◆ **INSTRUCTIONS TO FOLLOW**
Could you repeat all of the entries below word for word, apart from the pictures?

◆ **SOURCE MATERIAL**

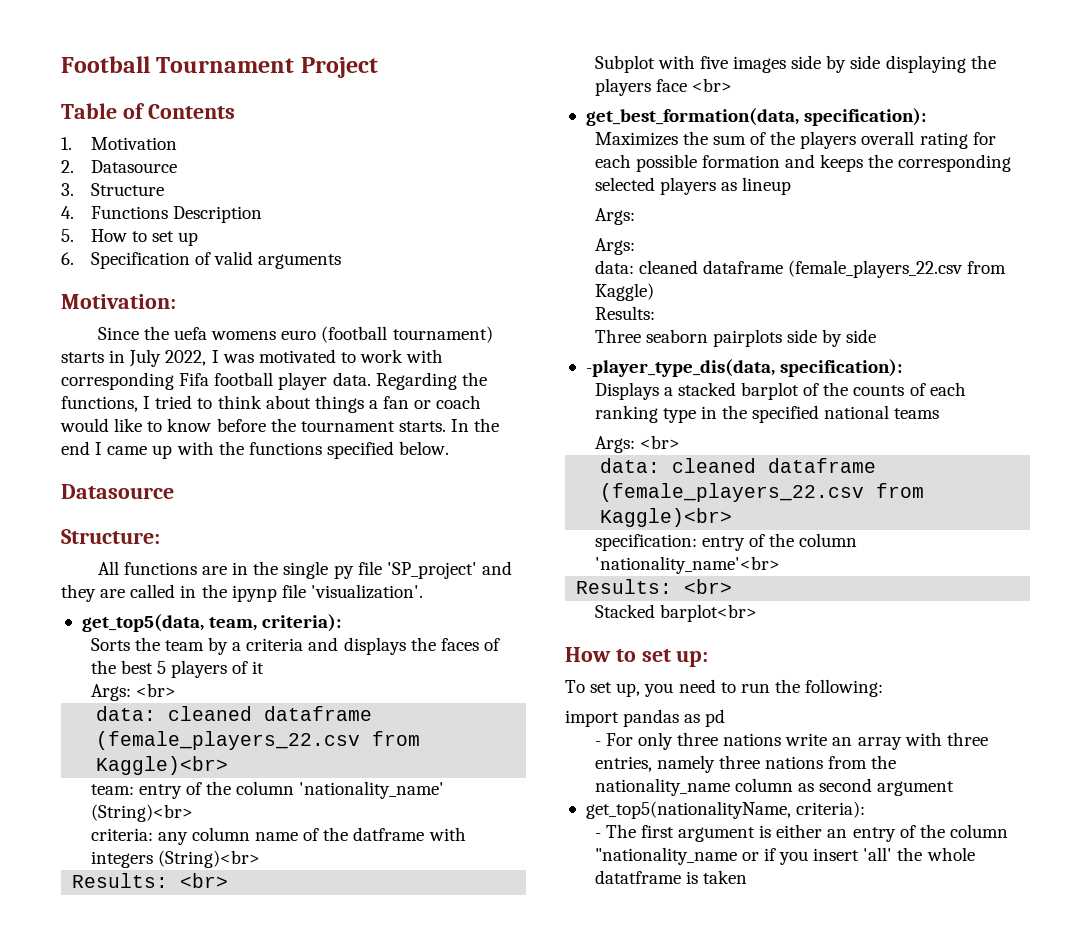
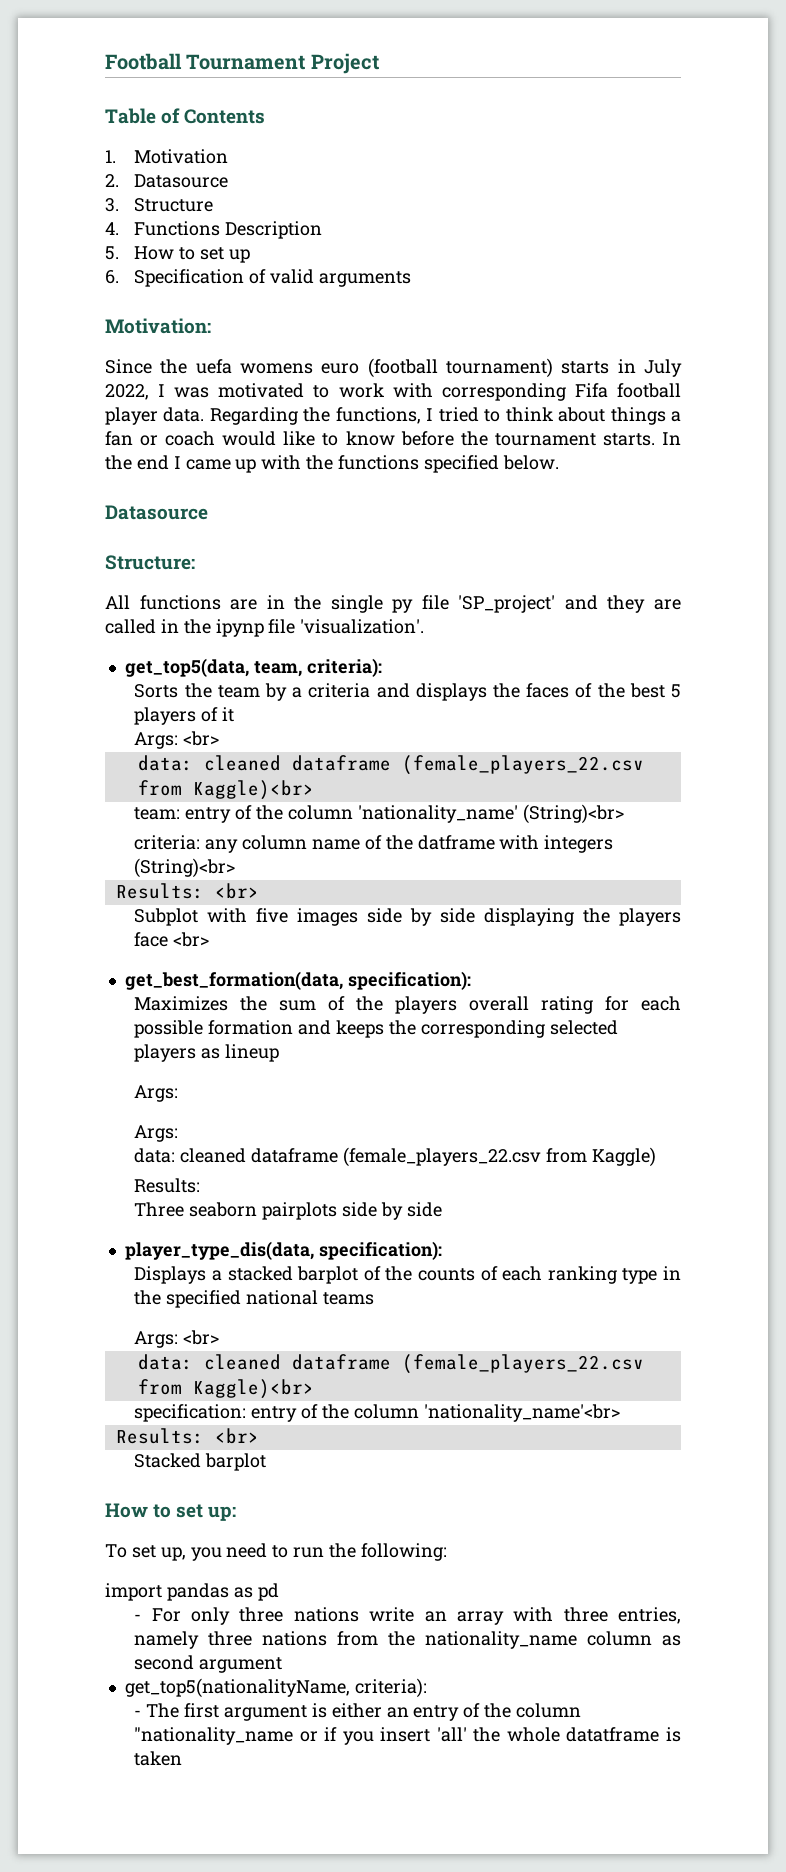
[585,359,775,377] -player_type_dis(data, -> [124,1241,314,1260] player_type_dis(data,
[659,604,757,622] barplot<br> -> [205,1453,267,1471] barplot

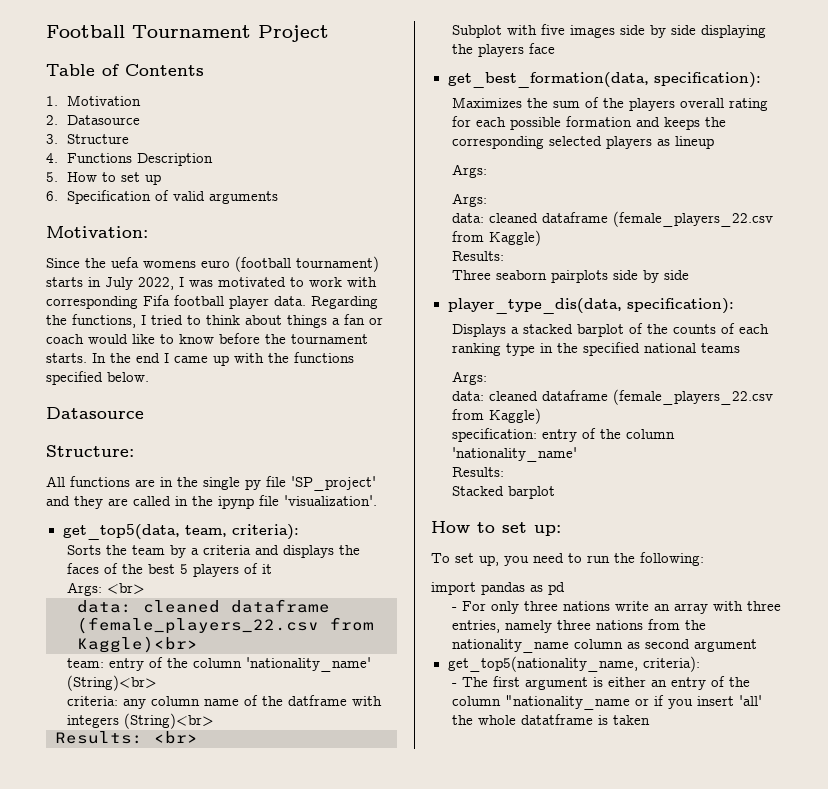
[173,932,210,947] <br> -> (556, 48) none
[183,1330,220,1345] [137,1354,644,1374] [137,1379,314,1399] <br> // data: cleaned dataframe (female_players_22.csv from Kaggle)<br> -> [452,389,774,405] [452,408,542,424] // data: cleaned dataframe (female_players_22.csv from Kaggle)
[423,1404,620,1422] [115,1428,259,1444] 'nationality_name'<br> // Results: <br> -> [452,447,578,462] [452,467,505,477] 'nationality_name' // Results:
[124,1678,350,1698] get_top5(nationalityName, -> [447,656,638,672] get_top5(nationality_name,

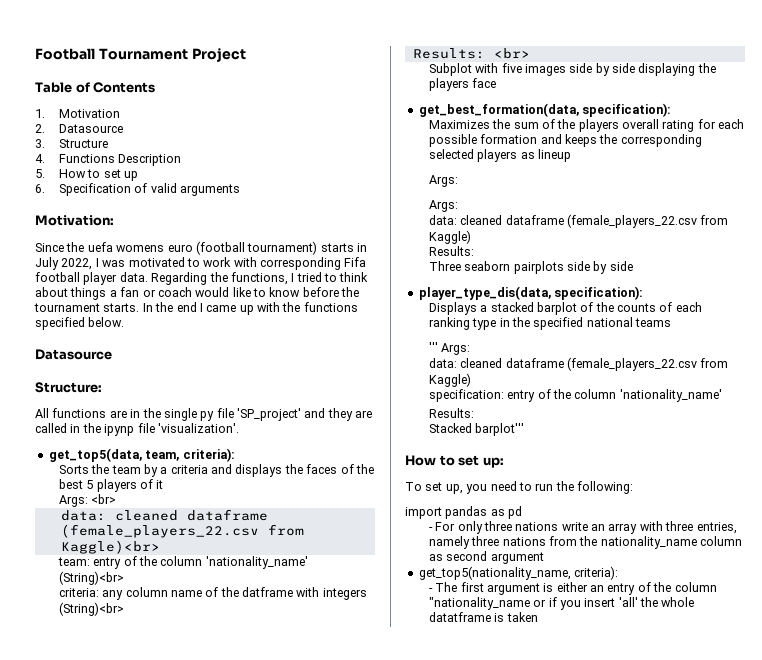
(741, 348) none -> [428,342,438,352] '''
[508,486,556,499] barplot -> [475,423,525,436] barplot'''

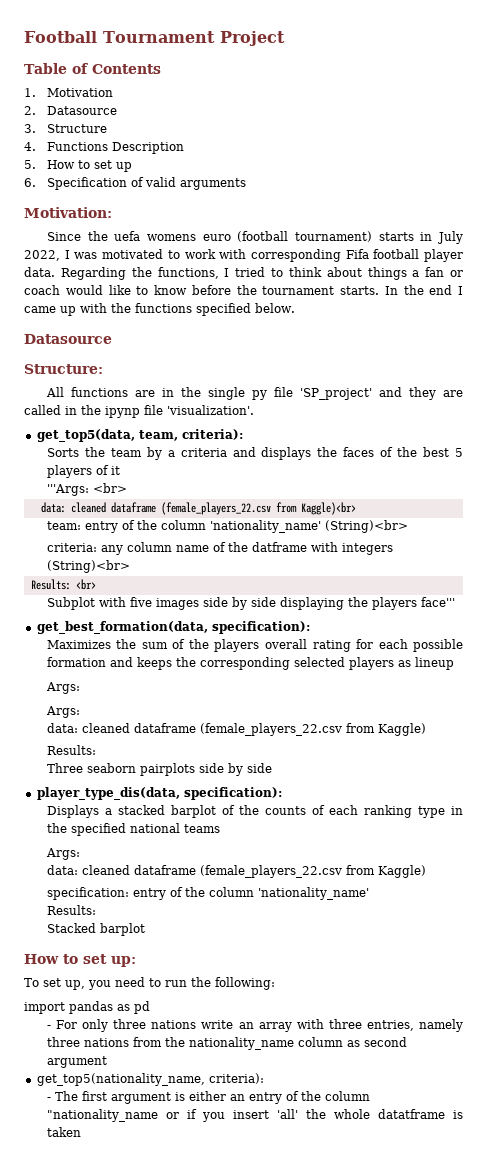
[58,495,88,507] Args: -> [46,484,89,496] '''Args:
[472,78,497,88] face -> [420,597,455,607] face'''
[428,342,438,352] ''' -> (220, 828) none
[475,423,525,436] barplot''' -> [99,923,145,936] barplot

◆ **EXERCISE OUTPUT**
[585,359,775,377] -player_type_dis(data, -> [124,1241,314,1260] player_type_dis(data,
[659,604,757,622] barplot<br> -> [205,1453,267,1471] barplot

[173,932,210,947] <br> -> (556, 48) none
[183,1330,220,1345] [137,1354,644,1374] [137,1379,314,1399] <br> // data: cleaned dataframe (female_players_22.csv from Kaggle)<br> -> [452,389,774,405] [452,408,542,424] // data: cleaned dataframe (female_players_22.csv from Kaggle)
[423,1404,620,1422] [115,1428,259,1444] 'nationality_name'<br> // Results: <br> -> [452,447,578,462] [452,467,505,477] 'nationality_name' // Results:
[124,1678,350,1698] get_top5(nationalityName, -> [447,656,638,672] get_top5(nationality_name,

(741, 348) none -> [428,342,438,352] '''
[508,486,556,499] barplot -> [475,423,525,436] barplot'''

[58,495,88,507] Args: -> [46,484,89,496] '''Args:
[472,78,497,88] face -> [420,597,455,607] face'''
[428,342,438,352] ''' -> (220, 828) none
[475,423,525,436] barplot''' -> [99,923,145,936] barplot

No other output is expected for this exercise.